» Exercise:
Could you filter the records below down to the lines that include the word "radial"?

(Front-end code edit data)
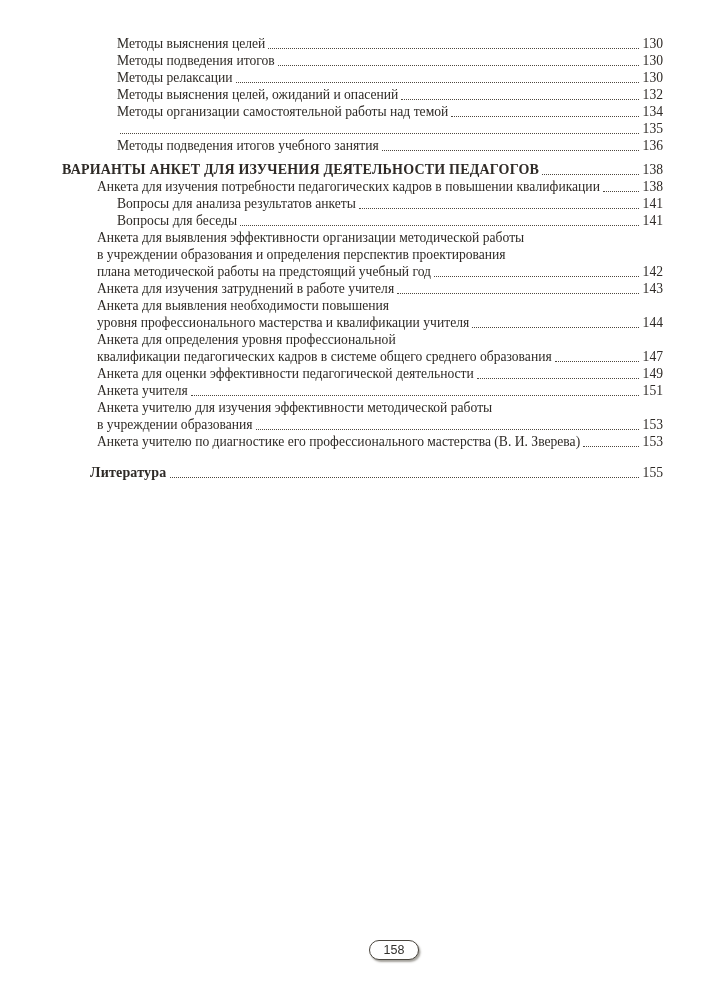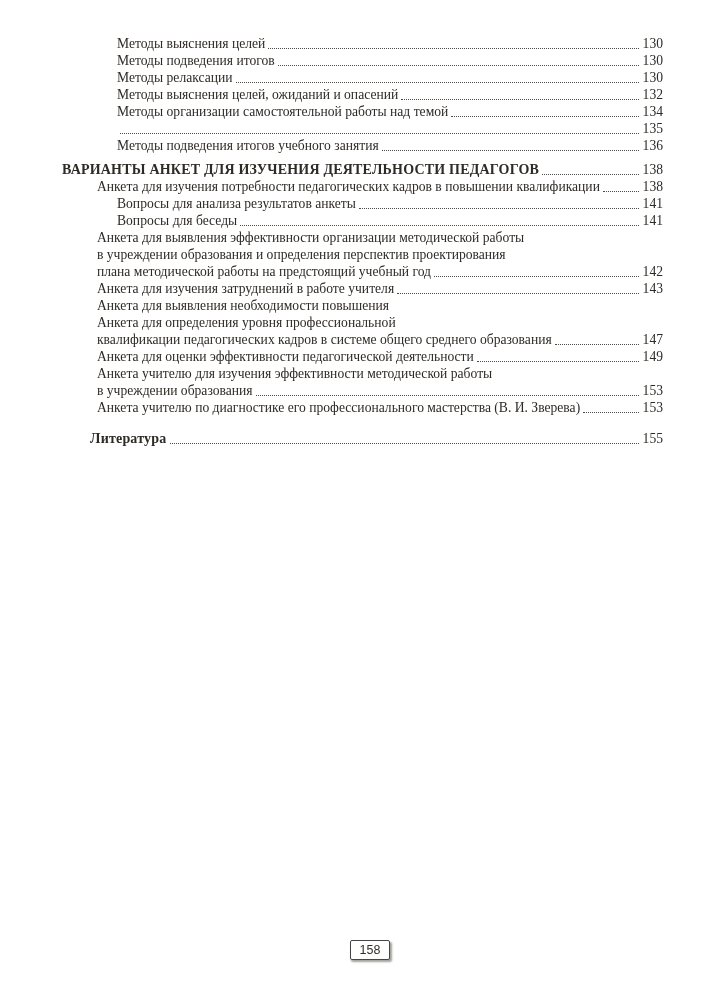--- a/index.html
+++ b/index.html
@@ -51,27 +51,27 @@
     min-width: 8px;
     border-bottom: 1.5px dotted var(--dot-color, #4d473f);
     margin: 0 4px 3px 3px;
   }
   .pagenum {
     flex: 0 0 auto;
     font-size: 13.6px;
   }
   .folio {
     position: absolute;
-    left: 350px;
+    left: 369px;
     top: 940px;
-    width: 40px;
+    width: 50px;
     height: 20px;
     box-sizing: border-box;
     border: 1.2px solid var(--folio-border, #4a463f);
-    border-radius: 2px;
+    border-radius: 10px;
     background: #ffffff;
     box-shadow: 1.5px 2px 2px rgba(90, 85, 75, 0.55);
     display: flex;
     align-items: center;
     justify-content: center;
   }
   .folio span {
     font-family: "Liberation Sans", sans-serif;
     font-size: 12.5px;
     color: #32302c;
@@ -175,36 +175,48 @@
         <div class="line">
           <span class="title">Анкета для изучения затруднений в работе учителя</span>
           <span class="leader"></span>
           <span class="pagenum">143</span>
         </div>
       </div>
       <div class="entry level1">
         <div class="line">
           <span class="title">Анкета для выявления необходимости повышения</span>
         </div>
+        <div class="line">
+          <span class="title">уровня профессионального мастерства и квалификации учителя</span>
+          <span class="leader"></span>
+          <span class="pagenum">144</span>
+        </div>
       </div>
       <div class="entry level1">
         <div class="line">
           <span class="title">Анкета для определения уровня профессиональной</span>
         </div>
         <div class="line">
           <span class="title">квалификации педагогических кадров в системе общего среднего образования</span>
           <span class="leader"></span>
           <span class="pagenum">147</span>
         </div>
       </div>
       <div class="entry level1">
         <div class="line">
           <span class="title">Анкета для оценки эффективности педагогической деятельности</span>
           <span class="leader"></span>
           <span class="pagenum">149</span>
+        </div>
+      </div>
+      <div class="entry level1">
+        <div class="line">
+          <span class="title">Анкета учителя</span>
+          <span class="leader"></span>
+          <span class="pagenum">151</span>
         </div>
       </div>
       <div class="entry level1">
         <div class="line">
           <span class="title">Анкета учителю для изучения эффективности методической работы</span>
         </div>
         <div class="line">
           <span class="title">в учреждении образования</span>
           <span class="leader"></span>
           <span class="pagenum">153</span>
* * *
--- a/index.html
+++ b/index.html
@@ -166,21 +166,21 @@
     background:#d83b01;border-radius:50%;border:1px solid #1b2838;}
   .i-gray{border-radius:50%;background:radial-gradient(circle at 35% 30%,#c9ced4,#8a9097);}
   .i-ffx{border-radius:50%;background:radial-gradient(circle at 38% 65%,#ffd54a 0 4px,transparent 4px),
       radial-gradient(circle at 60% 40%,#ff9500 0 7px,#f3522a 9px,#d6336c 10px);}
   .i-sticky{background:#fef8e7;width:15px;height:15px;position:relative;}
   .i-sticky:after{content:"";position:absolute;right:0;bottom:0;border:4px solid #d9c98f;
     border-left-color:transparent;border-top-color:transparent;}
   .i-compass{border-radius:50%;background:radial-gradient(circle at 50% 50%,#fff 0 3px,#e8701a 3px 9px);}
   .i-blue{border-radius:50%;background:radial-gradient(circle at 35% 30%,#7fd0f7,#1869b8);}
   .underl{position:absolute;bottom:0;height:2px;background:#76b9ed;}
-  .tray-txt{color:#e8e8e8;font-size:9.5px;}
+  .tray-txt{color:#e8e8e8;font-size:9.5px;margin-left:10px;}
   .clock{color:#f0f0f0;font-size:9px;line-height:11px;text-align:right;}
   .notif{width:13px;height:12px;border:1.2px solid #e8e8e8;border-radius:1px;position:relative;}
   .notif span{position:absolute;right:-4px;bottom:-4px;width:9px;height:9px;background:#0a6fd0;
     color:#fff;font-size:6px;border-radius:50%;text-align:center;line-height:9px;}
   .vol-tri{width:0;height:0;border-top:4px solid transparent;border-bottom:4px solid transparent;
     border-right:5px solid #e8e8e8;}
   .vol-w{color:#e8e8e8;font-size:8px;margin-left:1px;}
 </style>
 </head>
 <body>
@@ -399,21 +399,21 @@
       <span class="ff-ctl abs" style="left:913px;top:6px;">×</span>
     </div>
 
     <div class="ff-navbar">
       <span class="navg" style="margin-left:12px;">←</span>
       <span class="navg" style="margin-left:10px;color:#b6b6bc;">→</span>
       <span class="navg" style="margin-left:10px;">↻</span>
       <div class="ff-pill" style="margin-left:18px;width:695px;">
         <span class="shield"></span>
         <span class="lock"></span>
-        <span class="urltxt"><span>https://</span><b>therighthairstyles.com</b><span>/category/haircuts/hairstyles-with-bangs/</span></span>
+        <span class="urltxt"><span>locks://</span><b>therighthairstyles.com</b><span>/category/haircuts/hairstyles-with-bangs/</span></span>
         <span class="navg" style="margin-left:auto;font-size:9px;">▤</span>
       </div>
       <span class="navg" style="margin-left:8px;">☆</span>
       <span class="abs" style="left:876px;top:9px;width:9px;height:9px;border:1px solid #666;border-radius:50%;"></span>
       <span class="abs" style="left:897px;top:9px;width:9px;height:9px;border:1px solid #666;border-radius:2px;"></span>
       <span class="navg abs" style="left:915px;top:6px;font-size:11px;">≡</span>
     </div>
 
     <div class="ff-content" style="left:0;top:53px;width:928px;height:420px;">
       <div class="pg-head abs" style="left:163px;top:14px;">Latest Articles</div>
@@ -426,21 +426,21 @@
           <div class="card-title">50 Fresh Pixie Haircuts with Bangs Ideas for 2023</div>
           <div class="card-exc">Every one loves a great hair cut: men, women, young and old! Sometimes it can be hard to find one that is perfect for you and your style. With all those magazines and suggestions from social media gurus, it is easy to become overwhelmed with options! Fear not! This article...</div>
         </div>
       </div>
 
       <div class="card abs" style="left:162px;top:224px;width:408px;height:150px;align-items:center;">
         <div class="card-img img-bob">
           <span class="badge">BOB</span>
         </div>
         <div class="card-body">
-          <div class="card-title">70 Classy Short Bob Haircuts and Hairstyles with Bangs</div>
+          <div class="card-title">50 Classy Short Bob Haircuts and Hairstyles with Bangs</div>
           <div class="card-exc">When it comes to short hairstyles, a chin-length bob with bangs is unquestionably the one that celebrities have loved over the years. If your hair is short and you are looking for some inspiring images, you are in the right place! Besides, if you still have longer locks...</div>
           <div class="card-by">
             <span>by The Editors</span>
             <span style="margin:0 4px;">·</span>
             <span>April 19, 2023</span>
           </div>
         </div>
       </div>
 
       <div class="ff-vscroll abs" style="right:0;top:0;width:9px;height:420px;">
--
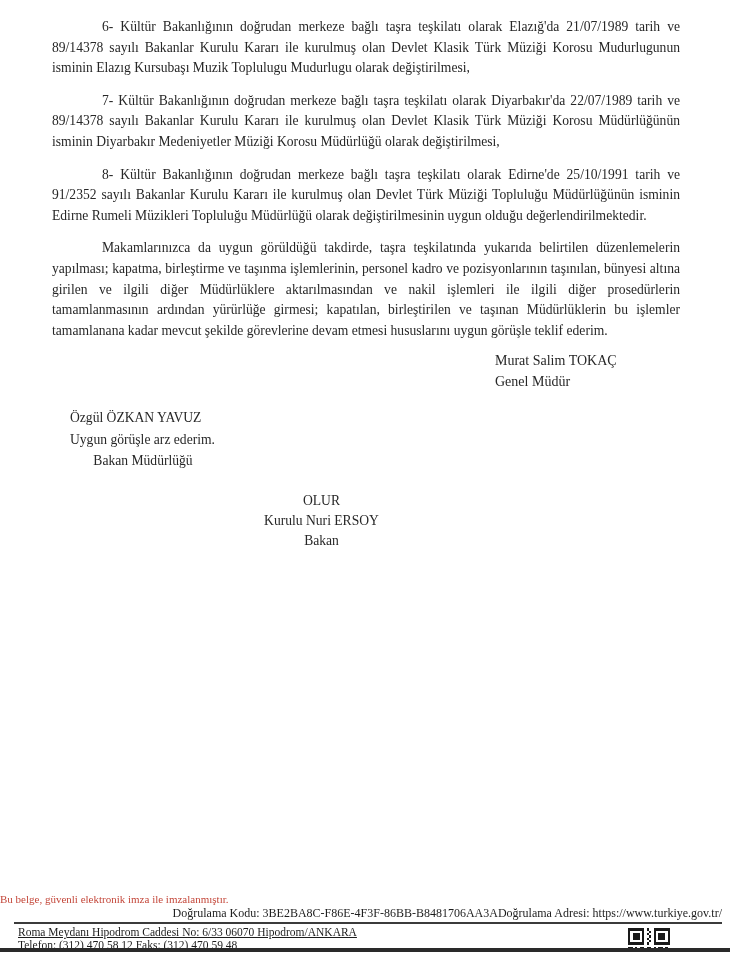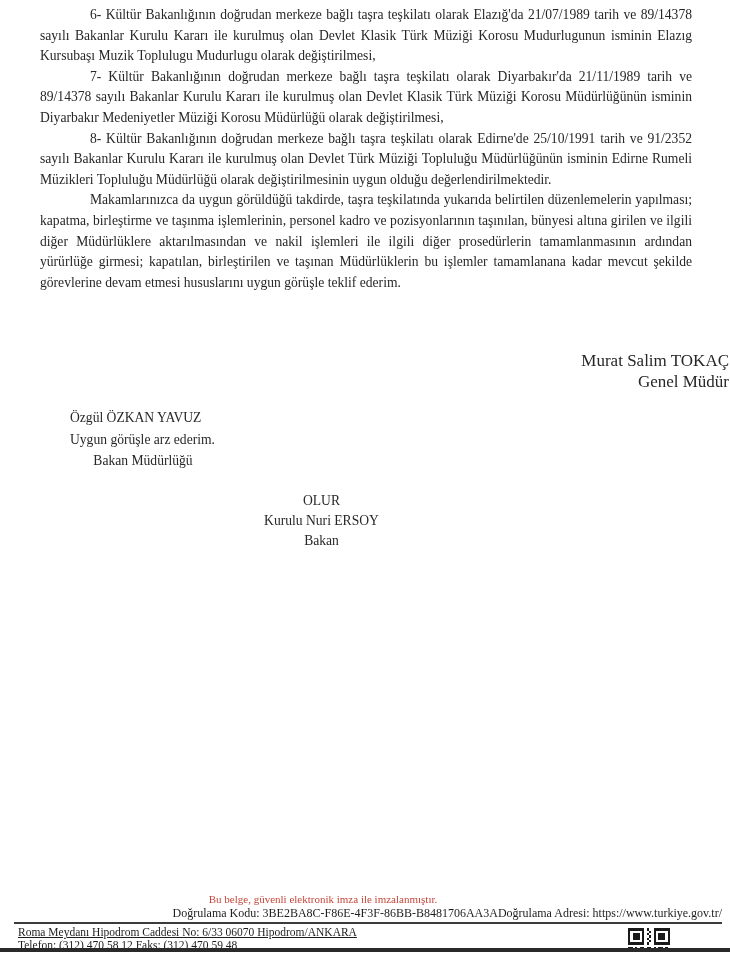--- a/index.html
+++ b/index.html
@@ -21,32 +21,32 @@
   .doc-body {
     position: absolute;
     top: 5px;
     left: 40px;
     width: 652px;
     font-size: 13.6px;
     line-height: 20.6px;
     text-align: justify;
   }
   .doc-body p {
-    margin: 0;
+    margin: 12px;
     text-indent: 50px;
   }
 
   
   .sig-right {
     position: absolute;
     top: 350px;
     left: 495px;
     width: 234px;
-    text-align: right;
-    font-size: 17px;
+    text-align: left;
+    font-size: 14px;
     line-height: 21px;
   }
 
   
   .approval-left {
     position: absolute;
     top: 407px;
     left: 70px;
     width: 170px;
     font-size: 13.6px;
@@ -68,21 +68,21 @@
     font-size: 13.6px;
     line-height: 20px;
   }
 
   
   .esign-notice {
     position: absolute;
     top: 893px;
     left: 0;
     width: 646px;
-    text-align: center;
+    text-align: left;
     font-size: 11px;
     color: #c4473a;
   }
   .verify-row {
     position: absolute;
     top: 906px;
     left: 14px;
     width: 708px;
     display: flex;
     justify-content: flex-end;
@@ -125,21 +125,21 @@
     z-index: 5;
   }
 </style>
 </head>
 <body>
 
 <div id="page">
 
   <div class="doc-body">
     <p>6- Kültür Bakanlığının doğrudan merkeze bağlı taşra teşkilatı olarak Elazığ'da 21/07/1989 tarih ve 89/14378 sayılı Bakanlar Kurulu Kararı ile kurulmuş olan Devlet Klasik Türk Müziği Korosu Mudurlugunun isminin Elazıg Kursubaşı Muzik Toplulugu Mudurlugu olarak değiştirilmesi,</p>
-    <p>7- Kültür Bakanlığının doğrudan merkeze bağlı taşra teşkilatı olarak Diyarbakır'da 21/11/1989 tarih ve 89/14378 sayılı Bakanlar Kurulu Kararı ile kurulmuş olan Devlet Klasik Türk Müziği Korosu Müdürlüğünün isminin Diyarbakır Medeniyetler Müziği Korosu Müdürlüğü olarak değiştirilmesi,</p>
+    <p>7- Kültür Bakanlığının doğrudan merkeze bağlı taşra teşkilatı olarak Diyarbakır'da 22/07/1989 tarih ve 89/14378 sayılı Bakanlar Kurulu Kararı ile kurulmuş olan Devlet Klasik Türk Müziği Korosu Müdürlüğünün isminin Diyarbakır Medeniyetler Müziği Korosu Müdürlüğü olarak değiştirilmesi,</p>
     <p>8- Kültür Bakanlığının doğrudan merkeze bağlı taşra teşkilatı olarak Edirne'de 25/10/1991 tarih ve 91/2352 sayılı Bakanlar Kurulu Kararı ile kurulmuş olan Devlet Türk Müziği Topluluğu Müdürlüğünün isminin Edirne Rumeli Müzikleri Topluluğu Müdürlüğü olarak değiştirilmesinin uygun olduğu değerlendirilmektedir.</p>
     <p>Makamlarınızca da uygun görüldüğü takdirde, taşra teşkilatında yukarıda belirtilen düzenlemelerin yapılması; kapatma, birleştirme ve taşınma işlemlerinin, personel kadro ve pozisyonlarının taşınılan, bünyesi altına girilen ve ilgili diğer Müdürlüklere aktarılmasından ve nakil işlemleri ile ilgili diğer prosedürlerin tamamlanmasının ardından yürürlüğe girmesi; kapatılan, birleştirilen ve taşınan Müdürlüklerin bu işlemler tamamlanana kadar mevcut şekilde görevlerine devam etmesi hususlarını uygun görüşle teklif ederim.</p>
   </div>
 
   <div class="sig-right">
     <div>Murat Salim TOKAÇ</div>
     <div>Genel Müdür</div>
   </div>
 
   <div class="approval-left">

» Result of the task:
   .i-gray{border-radius:50%;background:radial-gradient(circle at 35% 30%,#c9ced4,#8a9097);}
   .i-ffx{border-radius:50%;background:radial-gradient(circle at 38% 65%,#ffd54a 0 4px,transparent 4px),
       radial-gradient(circle at 60% 40%,#ff9500 0 7px,#f3522a 9px,#d6336c 10px);}
   .i-compass{border-radius:50%;background:radial-gradient(circle at 50% 50%,#fff 0 3px,#e8701a 3px 9px);}
   .i-blue{border-radius:50%;background:radial-gradient(circle at 35% 30%,#7fd0f7,#1869b8);}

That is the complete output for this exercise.